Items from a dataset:
· · · · · · ·

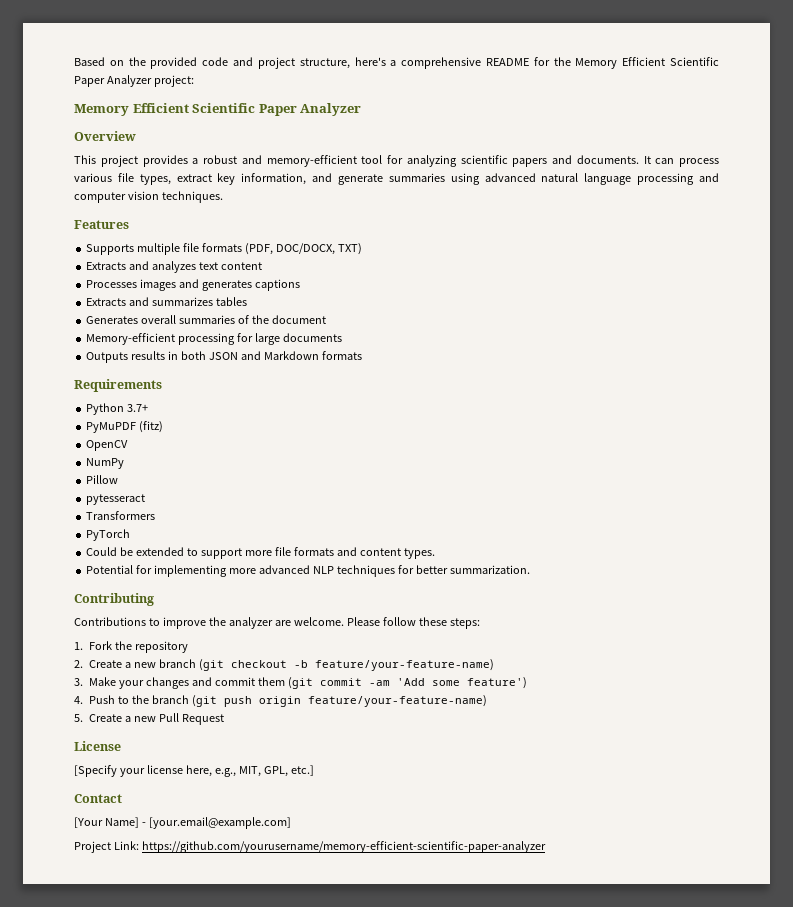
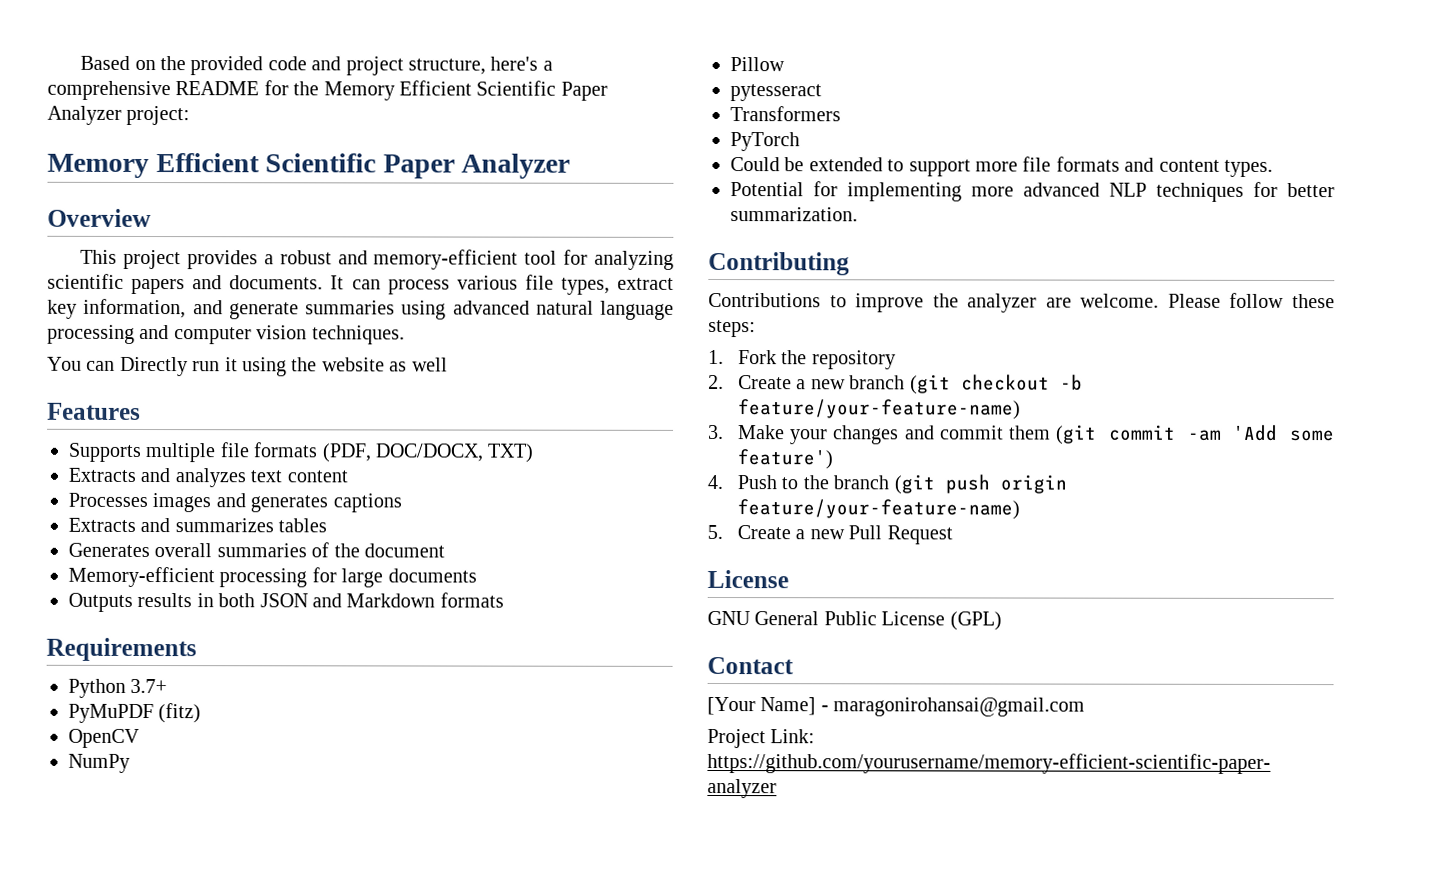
+ You can Directly run it using the website as well
- [Specify your license here, e.g., MIT, GPL, etc.]
+ GNU General Public License (GPL)
- [Your Name] - [your.email@example.com]
+ [Your Name] - maragonirohansai@gmail.com

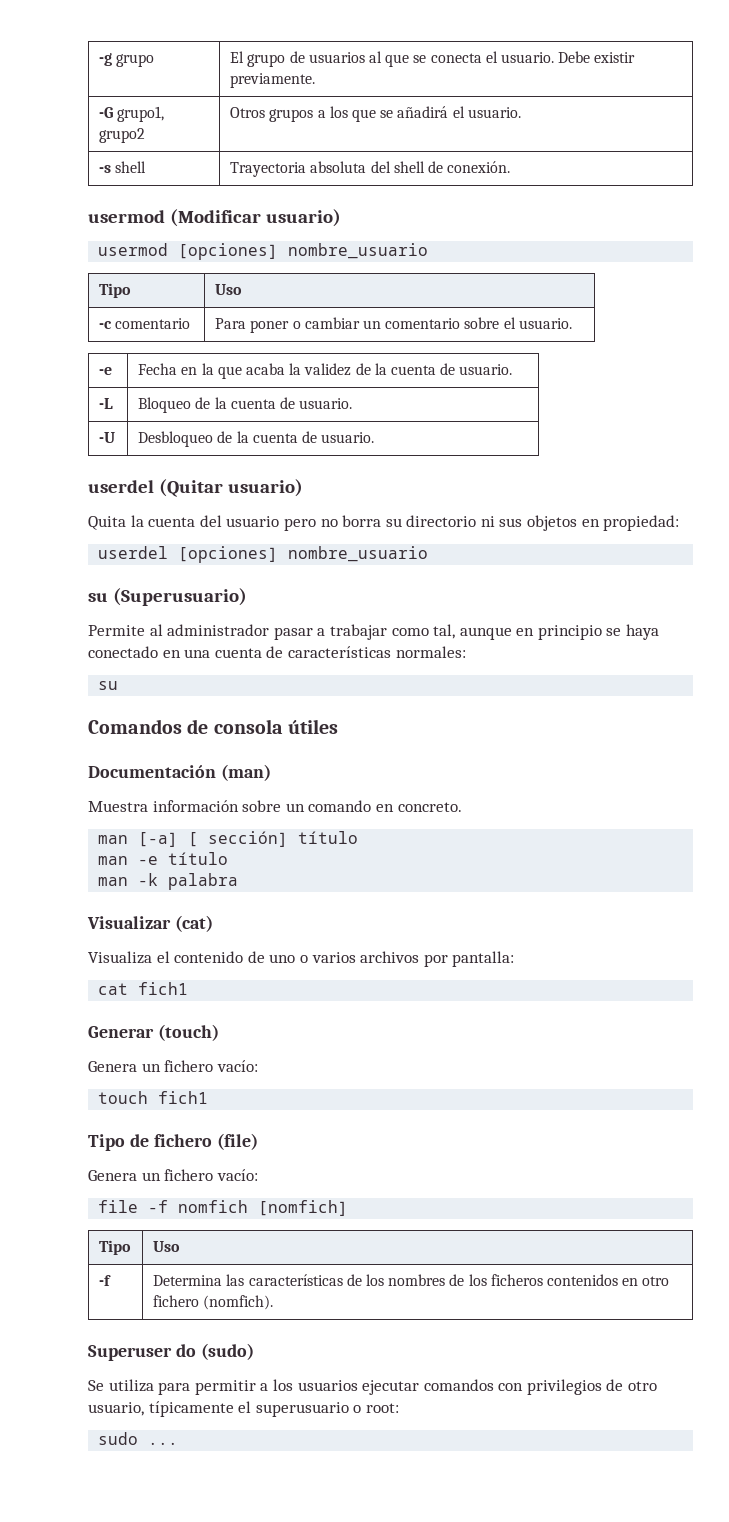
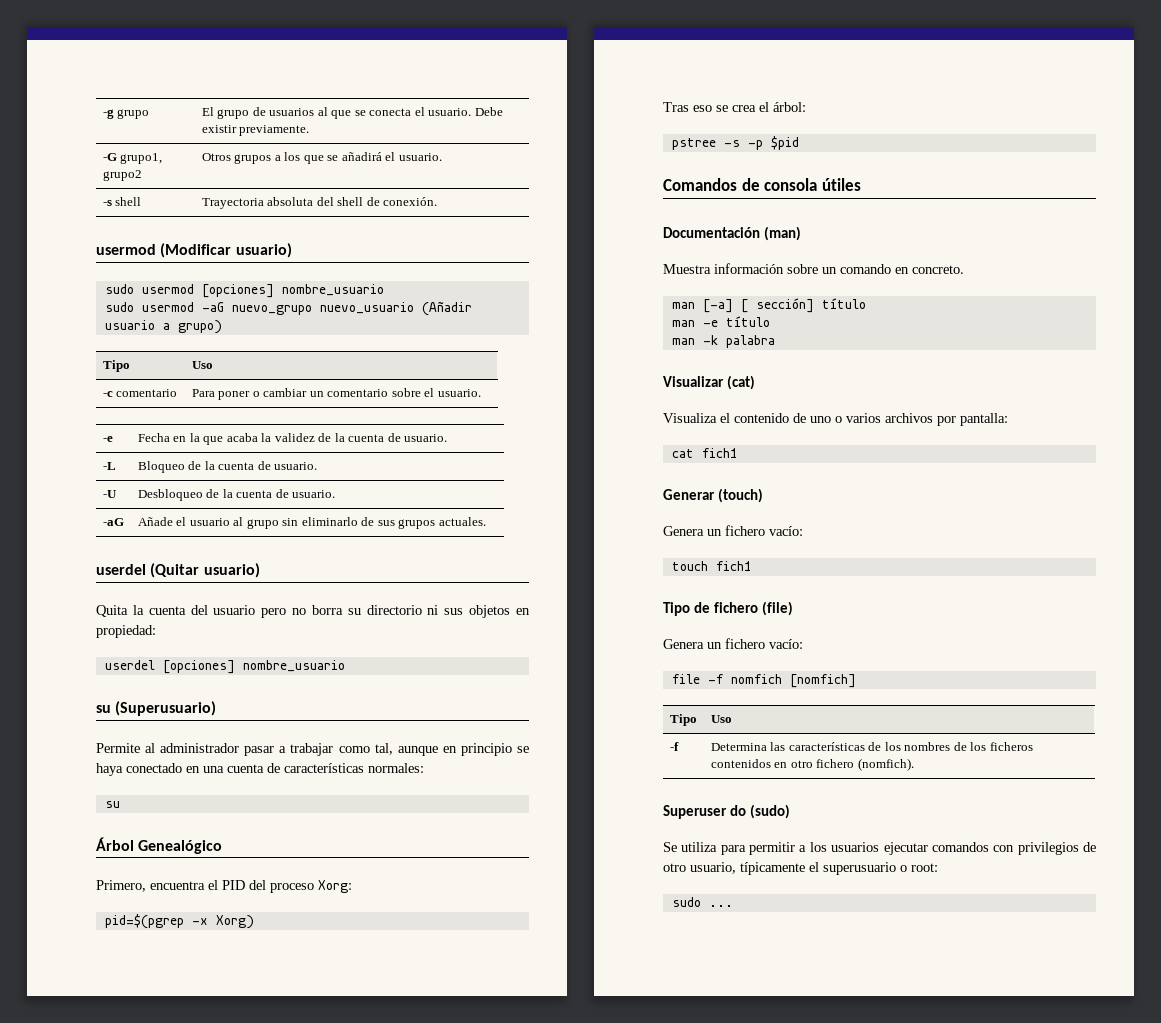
- usermod [opciones] nombre_usuario
+ sudo usermod [opciones] nombre_usuario
+ sudo usermod -aG nuevo_grupo nuevo_usuario (Añadir usuario a grupo)
+ -aG | Añade el usuario al grupo sin eliminarlo de sus grupos actuales.
+ Árbol Genealógico
+ Primero, encuentra el PID del proceso Xorg:
+ pid=$(pgrep -x Xorg)
+ Tras eso se crea el árbol:
+ pstree -s -p $pid

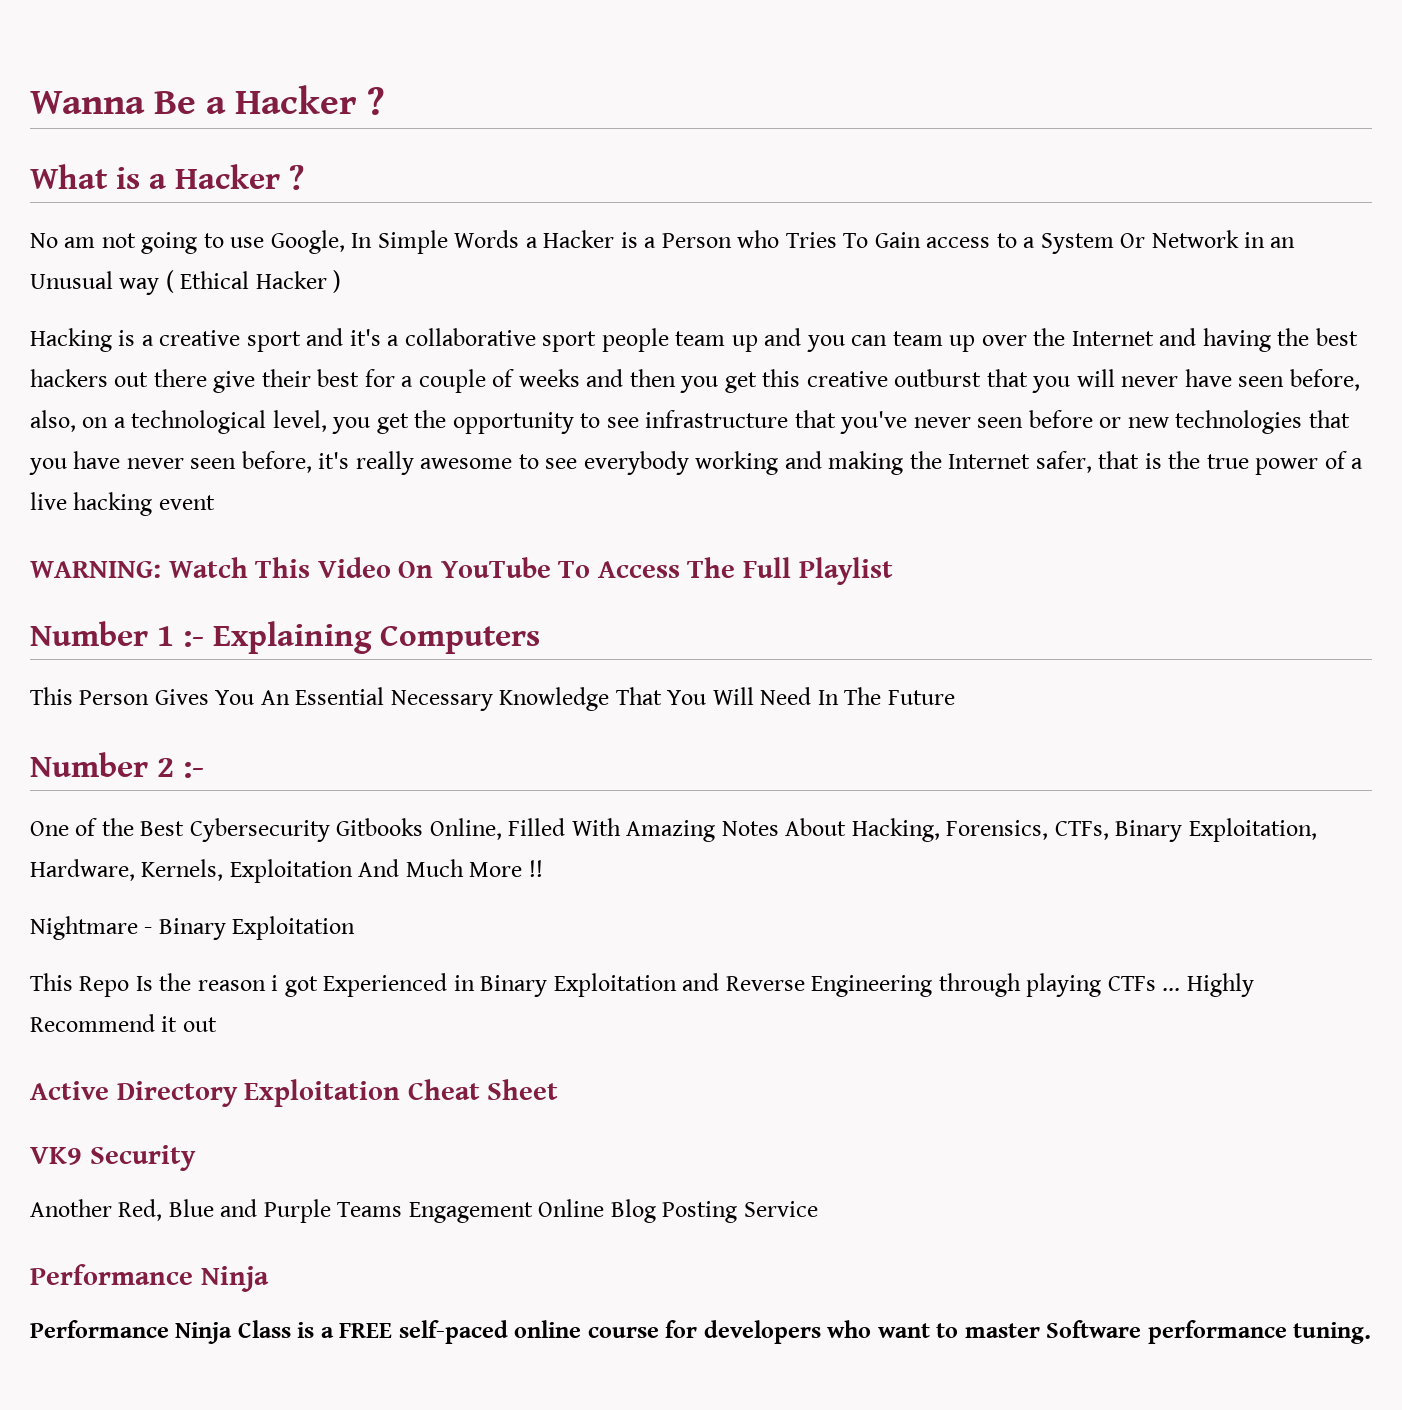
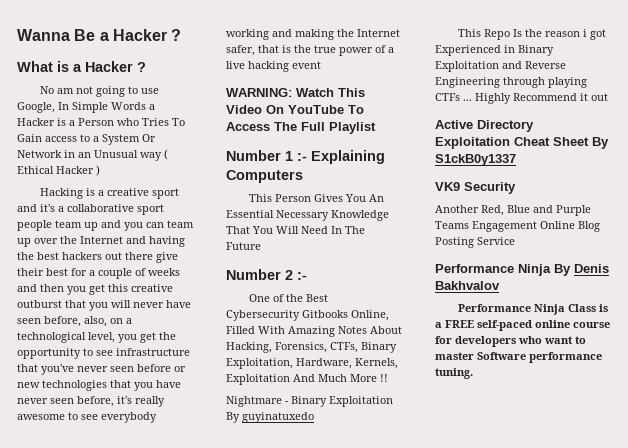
- Nightmare - Binary Exploitation
+ Nightmare - Binary Exploitation By guyinatuxedo
- Active Directory Exploitation Cheat Sheet
+ Active Directory Exploitation Cheat Sheet By S1ckB0y1337
  Another Red, Blue and Purple Teams Engagement Online Blog Posting Service
- Performance Ninja
+ Performance Ninja By Denis Bakhvalov

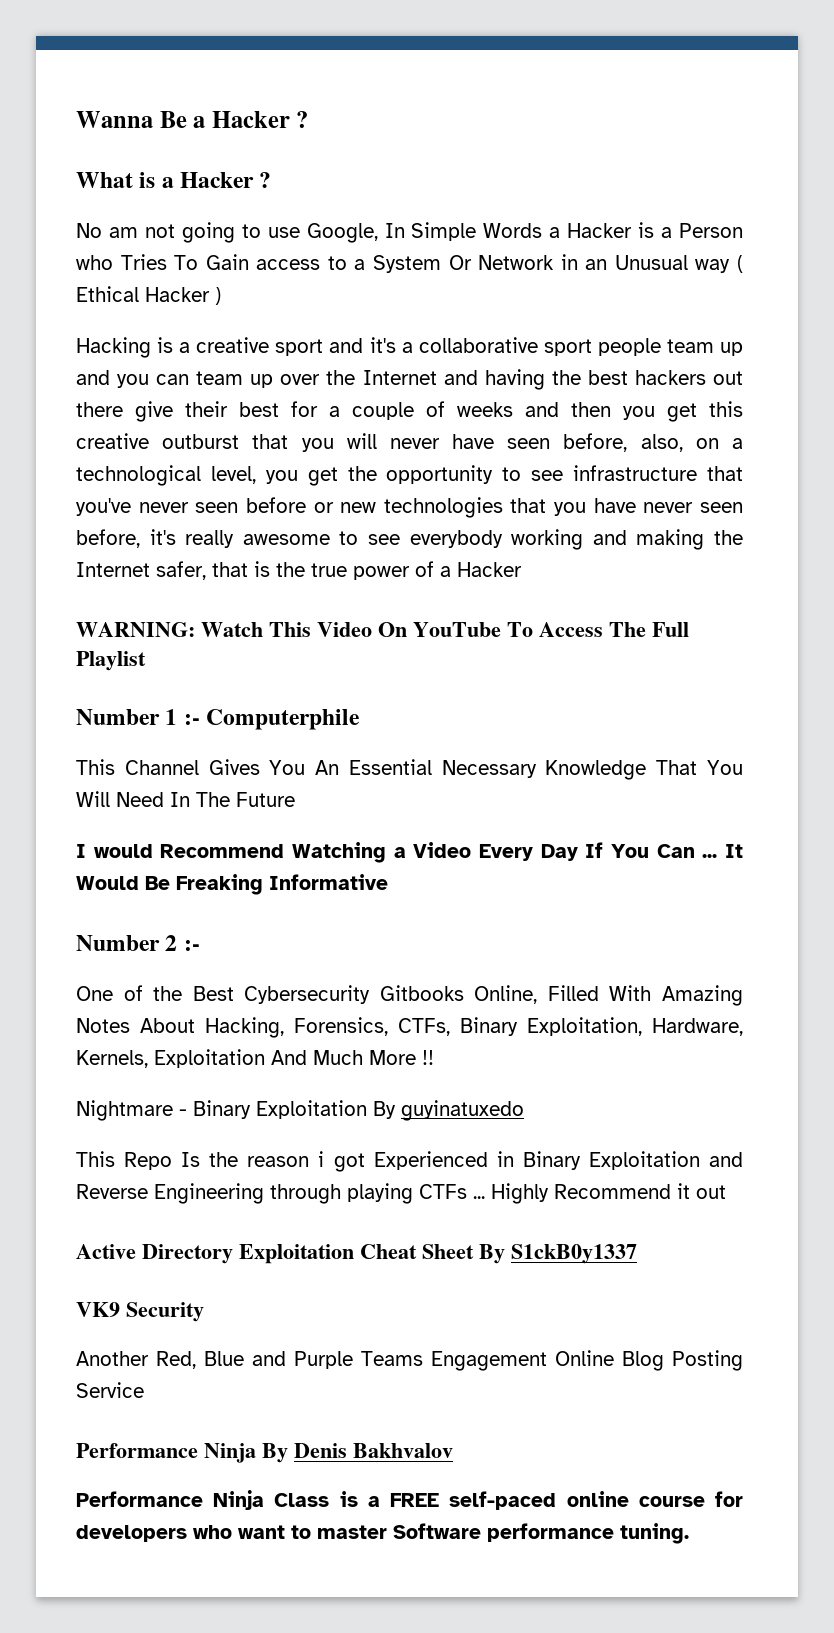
- Hacking is a creative sport and it's a collaborative sport people team up and you can team up over the Internet and having the best hackers out there give their best for a couple of weeks and then you get this creative outburst that you will never have seen before, also, on a technological level, you get the opportunity to see infrastructure that you've never seen before or new technologies that you have never seen before, it's really awesome to see everybody working and making the Internet safer, that is the true power of a live hacking event
+ Hacking is a creative sport and it's a collaborative sport people team up and you can team up over the Internet and having the best hackers out there give their best for a couple of weeks and then you get this creative outburst that you will never have seen before, also, on a technological level, you get the opportunity to see infrastructure that you've never seen before or new technologies that you have never seen before, it's really awesome to see everybody working and making the Internet safer, that is the true power of a Hacker
- Number 1 :- Explaining Computers
- This Person Gives You An Essential Necessary Knowledge That You Will Need In The Future
+ Number 1 :- Computerphile
+ This Channel Gives You An Essential Necessary Knowledge That You Will Need In The Future
+ I would Recommend Watching a Video Every Day If You Can ... It Would Be Freaking Informative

· · · · · · ·

(Requirement): From the first line to the last, repeat the records exactly, leaving out the pictures.

(Solution to the problem):
+ You can Directly run it using the website as well
- [Specify your license here, e.g., MIT, GPL, etc.]
+ GNU General Public License (GPL)
- [Your Name] - [your.email@example.com]
+ [Your Name] - maragonirohansai@gmail.com

- usermod [opciones] nombre_usuario
+ sudo usermod [opciones] nombre_usuario
+ sudo usermod -aG nuevo_grupo nuevo_usuario (Añadir usuario a grupo)
+ -aG | Añade el usuario al grupo sin eliminarlo de sus grupos actuales.
+ Árbol Genealógico
+ Primero, encuentra el PID del proceso Xorg:
+ pid=$(pgrep -x Xorg)
+ Tras eso se crea el árbol:
+ pstree -s -p $pid

- Nightmare - Binary Exploitation
+ Nightmare - Binary Exploitation By guyinatuxedo
- Active Directory Exploitation Cheat Sheet
+ Active Directory Exploitation Cheat Sheet By S1ckB0y1337
  Another Red, Blue and Purple Teams Engagement Online Blog Posting Service
- Performance Ninja
+ Performance Ninja By Denis Bakhvalov

- Hacking is a creative sport and it's a collaborative sport people team up and you can team up over the Internet and having the best hackers out there give their best for a couple of weeks and then you get this creative outburst that you will never have seen before, also, on a technological level, you get the opportunity to see infrastructure that you've never seen before or new technologies that you have never seen before, it's really awesome to see everybody working and making the Internet safer, that is the true power of a live hacking event
+ Hacking is a creative sport and it's a collaborative sport people team up and you can team up over the Internet and having the best hackers out there give their best for a couple of weeks and then you get this creative outburst that you will never have seen before, also, on a technological level, you get the opportunity to see infrastructure that you've never seen before or new technologies that you have never seen before, it's really awesome to see everybody working and making the Internet safer, that is the true power of a Hacker
- Number 1 :- Explaining Computers
- This Person Gives You An Essential Necessary Knowledge That You Will Need In The Future
+ Number 1 :- Computerphile
+ This Channel Gives You An Essential Necessary Knowledge That You Will Need In The Future
+ I would Recommend Watching a Video Every Day If You Can ... It Would Be Freaking Informative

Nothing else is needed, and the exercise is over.